I tried not paying attention, closing my eyes, ignoring the external world and shifting my mental focus inwards. It was a meditation of sorts, I guess. It would be easy enough to learn the name of the show and everything there was to know about it, of course. All I had to do was link my mind to the Death Egg's database and access the information directly. Easy. Just a thought away.

But I didn't. There was a certain delight in not knowing, in keeping the mystery alive. Last time I had tried to recreate this experience, I had pretended. In spite of having that knowledge in my mind, I feigned ignorance. Not this time. Now... it was real. Without the databanks being part of my consciousness anymore, I didn't know.

That I was confined into a single body also made life feel more authentic. Last time... I was big. My awareness planet-wide and spread across countless sensors in nearly a billion machines like one of those ancient billion-member flocks of carrier pigeons, all searching together, sharing their eyes, knowing all that was and ever could be. But now there was only the single body, the single point of reference. Just me.

That too could be fixed by requesting access to some of the Death Egg's resources and sensors. I wouldn't need much, simply linking my mind to the passive sensors would suffice to expand my awareness back into feeling... big again.

Except I didn't want to. I guessed I should've felt confined, within the limits of a singular form, but I actually welcomed it. There was something liberating in not knowing what went on beyond these walls. I was actually enjoying the absence of responsibility, even if that meant being subject to the decisions of others. With some surprise, I discovered that I didn't mind so much, especially when my own decisions had been so... questionable.

I remembered. Even if I was no longer linked to a network comprising of nearly a billion robotic units. I still remembered how it had felt to be a goddess. What I would've done to the rest of Mobius with my limitless power. What I had thought at the time.

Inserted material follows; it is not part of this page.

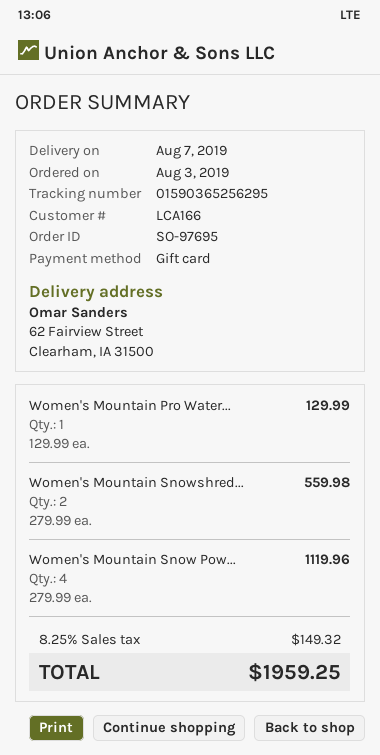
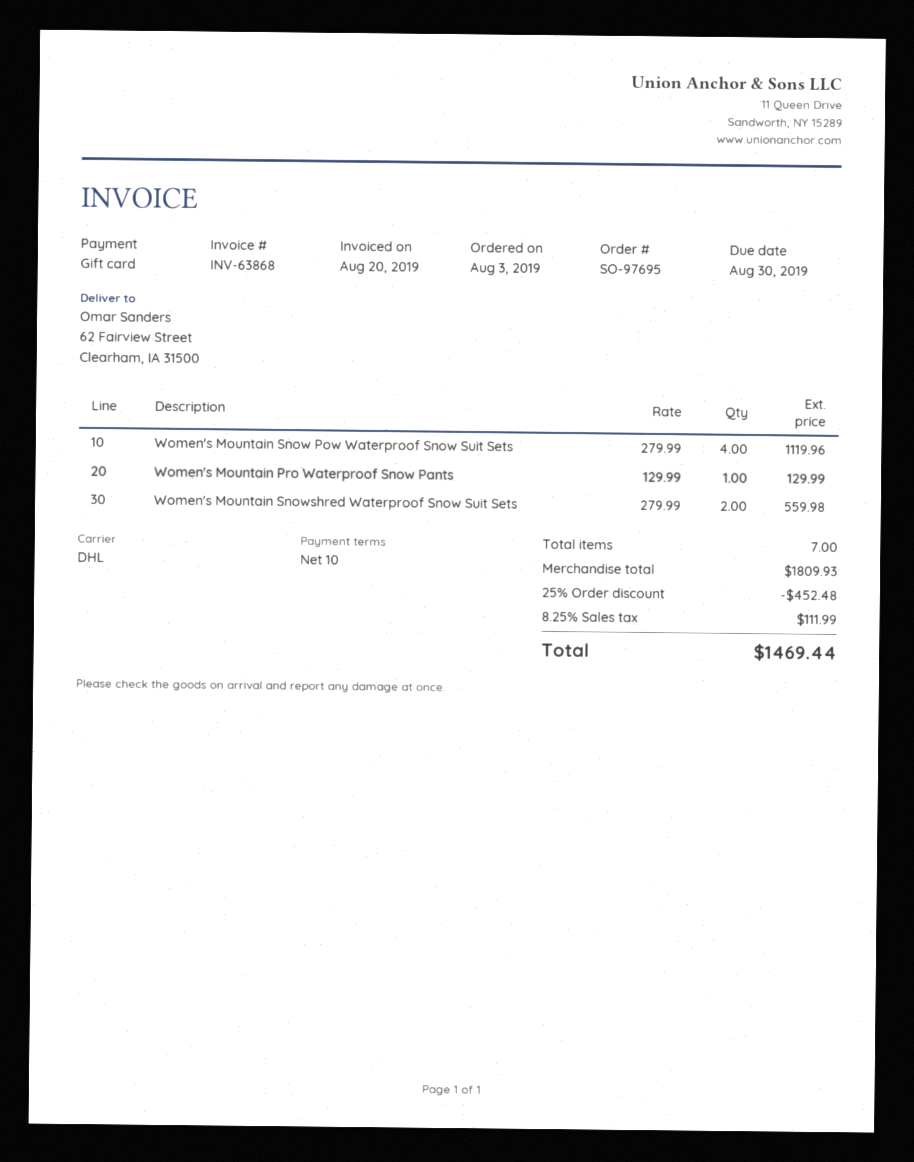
discount: none -> 25% = 452.48
tax: 8.25% = 149.32 -> 8.25% = 111.99
total: 1959.25 -> 1469.44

Having had the burden of being a goddess I couldn't but welcome my new state of being. None of the power, but also none of that crushing burden, or the emotional numbness when the stress had been too high to handle.

A large part of it, of course, was that I wasn't quite the same mind that I had been before when I was connected to an enormous array of machines and drones that enforced my will. My children's restoration process which had involved disentangling my mind from the network also involved repairing some of the structural damage my virtual brain had received from the pre-roboticization surgery.

I felt like I was... myself, to an extent. My mind certainly didn't feel as fuzzy as it had been right at the end. While I still felt angry at Elias and those who had collaborated with Robotnik, it wasn't quite the same murderous rage... it came in waves, now. At some points, I still felt like I had failed, like I had to get out there and settle some old scores. But then, that wave of rage would pass, and I would remember the decision I had made right at the end.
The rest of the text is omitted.